--- WHAT IS EXPECTED ---
Whenever the word "submenu" appears in a line of the data below, copy that line.

■ ■ ■

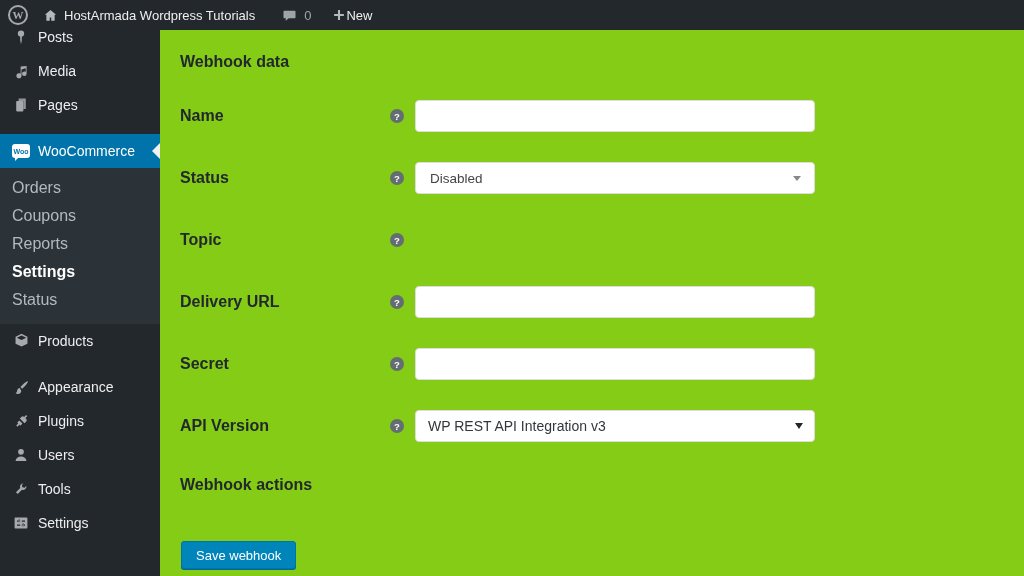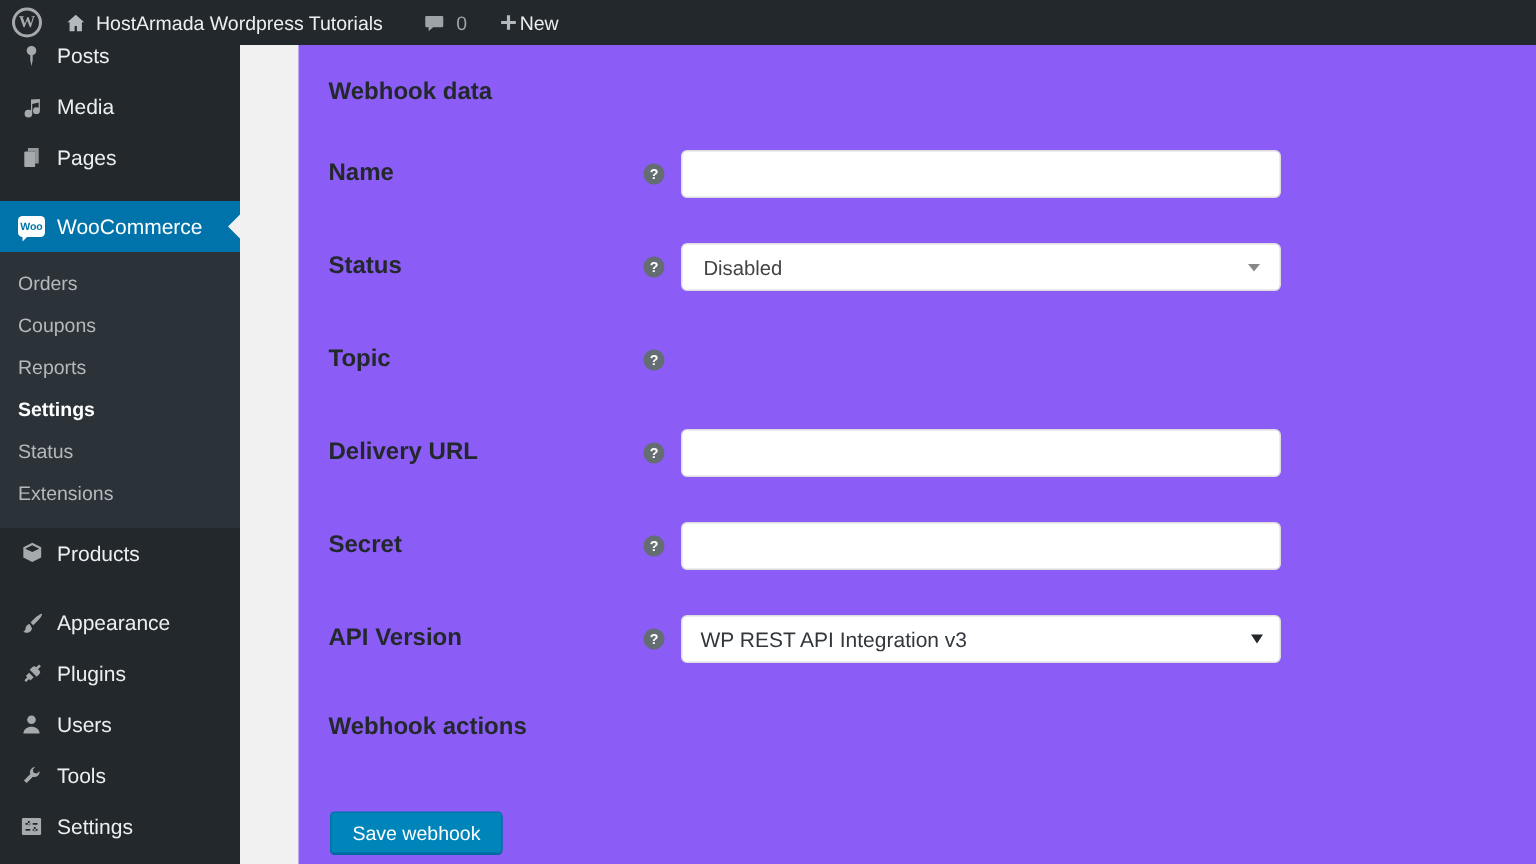--- a/index.html
+++ b/index.html
@@ -73,7 +73,7 @@
   
   .content {
     position: absolute; top: 30px; left: 160px; right: 0; bottom: 0;
-    background: #8b5cf6; padding: 22px 0 0 20px; overflow: hidden; margin-left: 39px;
+    background: #84cc16; padding: 22px 0 0 20px; overflow: hidden;
   }
   .section-title {
     font-size: 16px; font-weight: 700; color: #23282d;

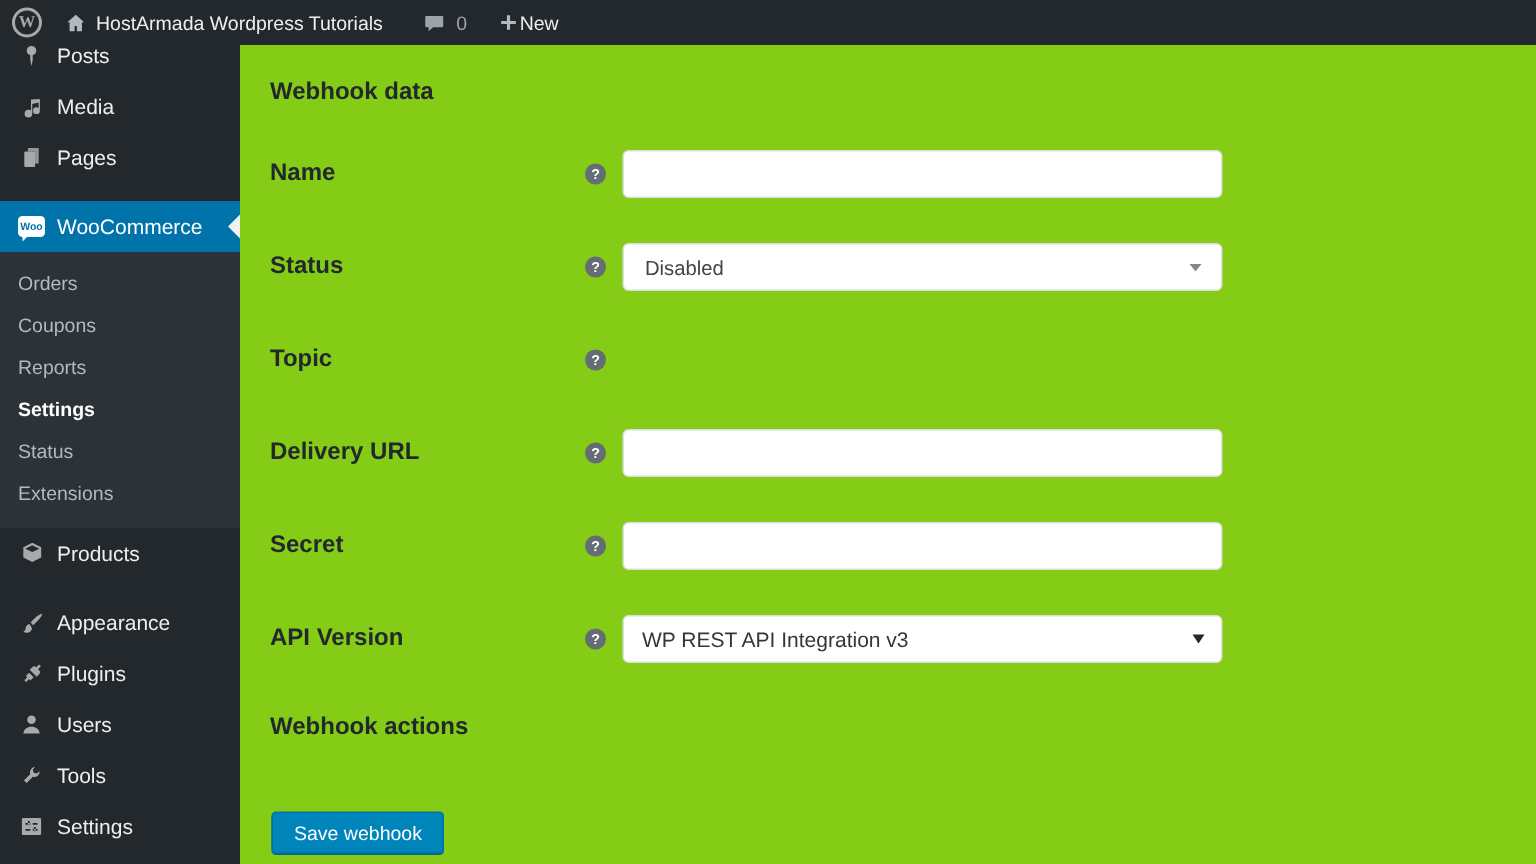--- a/index.html
+++ b/index.html
@@ -66,7 +66,7 @@
   .submenu { background: #2c3338; padding: 6px 0 10px; }
   .submenu-item {
     height: 28px; display: flex; align-items: center;
-    padding-left: 12px; color: #b4b9be; font-size: 13px; cursor: pointer;
+    padding-left: 12px; color: #b4b9be; font-size: 16px; cursor: pointer;
   }
   .submenu-item.current { color: #fff; font-weight: bold; }
 

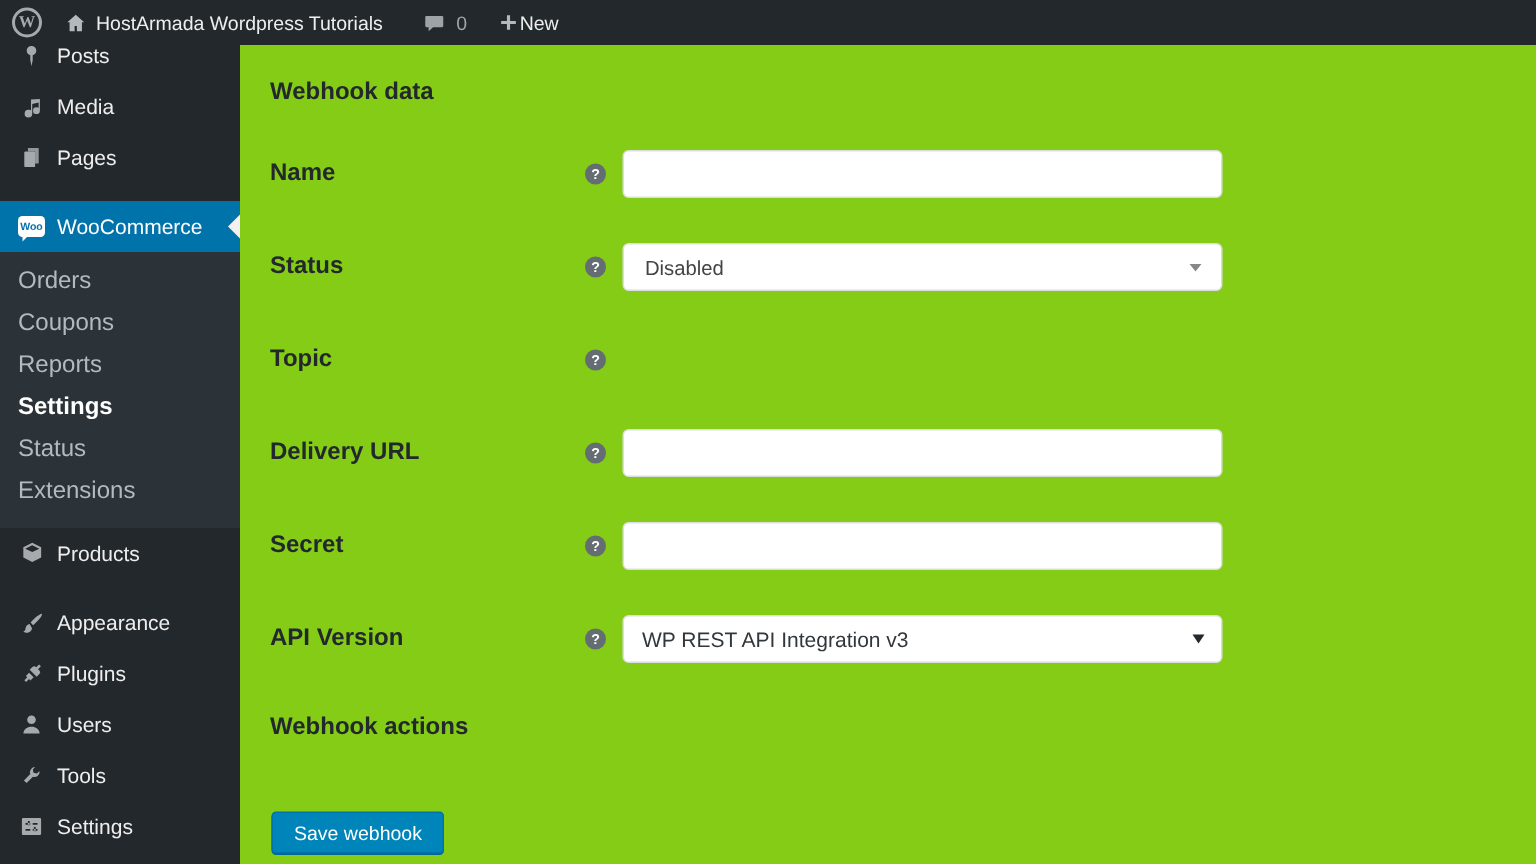--- a/index.html
+++ b/index.html
@@ -179,9 +179,6 @@
       <div class="submenu-item">
           <span>Status</span>
         </div>
-      <div class="submenu-item">
-          <span>Extensions</span>
-        </div>
     </nav>
 
     <div class="menu-item">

■ ■ ■

--- SOLVED PROBLEM ---
   .submenu { background: #2c3338; padding: 6px 0 10px; }
   .submenu-item {
   .submenu-item.current { color: #fff; font-weight: bold; }
       <div class="submenu-item">
-      <div class="submenu-item">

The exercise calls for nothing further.